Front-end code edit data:
━━━━━━━━━━━━━━━━━━━━
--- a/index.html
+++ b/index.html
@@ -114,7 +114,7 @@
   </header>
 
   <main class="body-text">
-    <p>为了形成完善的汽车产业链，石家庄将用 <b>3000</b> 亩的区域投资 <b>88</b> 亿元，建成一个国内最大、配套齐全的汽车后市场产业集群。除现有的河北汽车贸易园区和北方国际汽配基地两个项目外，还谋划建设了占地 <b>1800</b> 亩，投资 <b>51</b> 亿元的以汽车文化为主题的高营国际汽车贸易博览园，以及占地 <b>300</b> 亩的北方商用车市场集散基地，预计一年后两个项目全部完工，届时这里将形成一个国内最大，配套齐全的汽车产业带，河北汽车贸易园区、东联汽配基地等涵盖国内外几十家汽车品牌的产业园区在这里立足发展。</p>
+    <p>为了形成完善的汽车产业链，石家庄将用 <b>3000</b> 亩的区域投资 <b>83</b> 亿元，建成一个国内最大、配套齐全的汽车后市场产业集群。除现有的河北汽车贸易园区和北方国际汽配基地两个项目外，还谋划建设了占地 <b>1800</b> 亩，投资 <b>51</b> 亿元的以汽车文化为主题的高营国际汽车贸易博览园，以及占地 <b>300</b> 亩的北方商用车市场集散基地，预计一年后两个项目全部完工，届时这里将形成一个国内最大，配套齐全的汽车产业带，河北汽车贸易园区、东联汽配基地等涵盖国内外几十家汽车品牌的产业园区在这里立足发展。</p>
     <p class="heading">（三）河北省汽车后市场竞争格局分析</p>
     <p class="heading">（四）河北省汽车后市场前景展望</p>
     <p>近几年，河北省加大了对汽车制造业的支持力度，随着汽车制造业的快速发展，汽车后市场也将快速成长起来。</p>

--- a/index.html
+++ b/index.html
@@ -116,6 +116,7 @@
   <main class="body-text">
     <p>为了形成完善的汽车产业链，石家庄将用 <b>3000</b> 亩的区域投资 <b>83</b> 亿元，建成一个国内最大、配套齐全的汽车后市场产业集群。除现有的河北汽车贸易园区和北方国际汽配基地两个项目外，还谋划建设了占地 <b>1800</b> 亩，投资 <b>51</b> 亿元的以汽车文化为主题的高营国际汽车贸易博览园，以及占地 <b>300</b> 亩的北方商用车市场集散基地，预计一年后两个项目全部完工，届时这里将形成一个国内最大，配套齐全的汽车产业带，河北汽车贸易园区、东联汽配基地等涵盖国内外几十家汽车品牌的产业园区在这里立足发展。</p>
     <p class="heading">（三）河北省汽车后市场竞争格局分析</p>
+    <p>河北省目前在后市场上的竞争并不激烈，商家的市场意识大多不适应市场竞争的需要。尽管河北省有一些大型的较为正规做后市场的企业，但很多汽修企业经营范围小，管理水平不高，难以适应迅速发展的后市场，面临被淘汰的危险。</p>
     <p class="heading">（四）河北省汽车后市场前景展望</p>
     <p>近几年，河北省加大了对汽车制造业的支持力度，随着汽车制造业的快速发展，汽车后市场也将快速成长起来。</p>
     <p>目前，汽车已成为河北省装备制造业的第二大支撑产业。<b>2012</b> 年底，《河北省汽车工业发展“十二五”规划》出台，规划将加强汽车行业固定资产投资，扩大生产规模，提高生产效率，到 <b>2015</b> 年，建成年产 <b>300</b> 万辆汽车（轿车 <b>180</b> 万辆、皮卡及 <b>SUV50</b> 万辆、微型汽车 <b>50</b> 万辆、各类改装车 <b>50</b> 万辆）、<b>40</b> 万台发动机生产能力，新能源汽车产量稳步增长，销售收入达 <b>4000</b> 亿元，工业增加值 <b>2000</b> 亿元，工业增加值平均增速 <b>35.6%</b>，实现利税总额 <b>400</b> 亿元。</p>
━━━━━━━━━━━━━━━━━━━━
▶ **Instructions for the task**
Could you write out all of the entries precisely as they stand?

▶ **Answer to this task**
--- a/index.html
+++ b/index.html
@@ -114,7 +114,7 @@
   </header>
 
   <main class="body-text">
-    <p>为了形成完善的汽车产业链，石家庄将用 <b>3000</b> 亩的区域投资 <b>88</b> 亿元，建成一个国内最大、配套齐全的汽车后市场产业集群。除现有的河北汽车贸易园区和北方国际汽配基地两个项目外，还谋划建设了占地 <b>1800</b> 亩，投资 <b>51</b> 亿元的以汽车文化为主题的高营国际汽车贸易博览园，以及占地 <b>300</b> 亩的北方商用车市场集散基地，预计一年后两个项目全部完工，届时这里将形成一个国内最大，配套齐全的汽车产业带，河北汽车贸易园区、东联汽配基地等涵盖国内外几十家汽车品牌的产业园区在这里立足发展。</p>
+    <p>为了形成完善的汽车产业链，石家庄将用 <b>3000</b> 亩的区域投资 <b>83</b> 亿元，建成一个国内最大、配套齐全的汽车后市场产业集群。除现有的河北汽车贸易园区和北方国际汽配基地两个项目外，还谋划建设了占地 <b>1800</b> 亩，投资 <b>51</b> 亿元的以汽车文化为主题的高营国际汽车贸易博览园，以及占地 <b>300</b> 亩的北方商用车市场集散基地，预计一年后两个项目全部完工，届时这里将形成一个国内最大，配套齐全的汽车产业带，河北汽车贸易园区、东联汽配基地等涵盖国内外几十家汽车品牌的产业园区在这里立足发展。</p>
     <p class="heading">（三）河北省汽车后市场竞争格局分析</p>
     <p class="heading">（四）河北省汽车后市场前景展望</p>
     <p>近几年，河北省加大了对汽车制造业的支持力度，随着汽车制造业的快速发展，汽车后市场也将快速成长起来。</p>

--- a/index.html
+++ b/index.html
@@ -116,6 +116,7 @@
   <main class="body-text">
     <p>为了形成完善的汽车产业链，石家庄将用 <b>3000</b> 亩的区域投资 <b>83</b> 亿元，建成一个国内最大、配套齐全的汽车后市场产业集群。除现有的河北汽车贸易园区和北方国际汽配基地两个项目外，还谋划建设了占地 <b>1800</b> 亩，投资 <b>51</b> 亿元的以汽车文化为主题的高营国际汽车贸易博览园，以及占地 <b>300</b> 亩的北方商用车市场集散基地，预计一年后两个项目全部完工，届时这里将形成一个国内最大，配套齐全的汽车产业带，河北汽车贸易园区、东联汽配基地等涵盖国内外几十家汽车品牌的产业园区在这里立足发展。</p>
     <p class="heading">（三）河北省汽车后市场竞争格局分析</p>
+    <p>河北省目前在后市场上的竞争并不激烈，商家的市场意识大多不适应市场竞争的需要。尽管河北省有一些大型的较为正规做后市场的企业，但很多汽修企业经营范围小，管理水平不高，难以适应迅速发展的后市场，面临被淘汰的危险。</p>
     <p class="heading">（四）河北省汽车后市场前景展望</p>
     <p>近几年，河北省加大了对汽车制造业的支持力度，随着汽车制造业的快速发展，汽车后市场也将快速成长起来。</p>
     <p>目前，汽车已成为河北省装备制造业的第二大支撑产业。<b>2012</b> 年底，《河北省汽车工业发展“十二五”规划》出台，规划将加强汽车行业固定资产投资，扩大生产规模，提高生产效率，到 <b>2015</b> 年，建成年产 <b>300</b> 万辆汽车（轿车 <b>180</b> 万辆、皮卡及 <b>SUV50</b> 万辆、微型汽车 <b>50</b> 万辆、各类改装车 <b>50</b> 万辆）、<b>40</b> 万台发动机生产能力，新能源汽车产量稳步增长，销售收入达 <b>4000</b> 亿元，工业增加值 <b>2000</b> 亿元，工业增加值平均增速 <b>35.6%</b>，实现利税总额 <b>400</b> 亿元。</p>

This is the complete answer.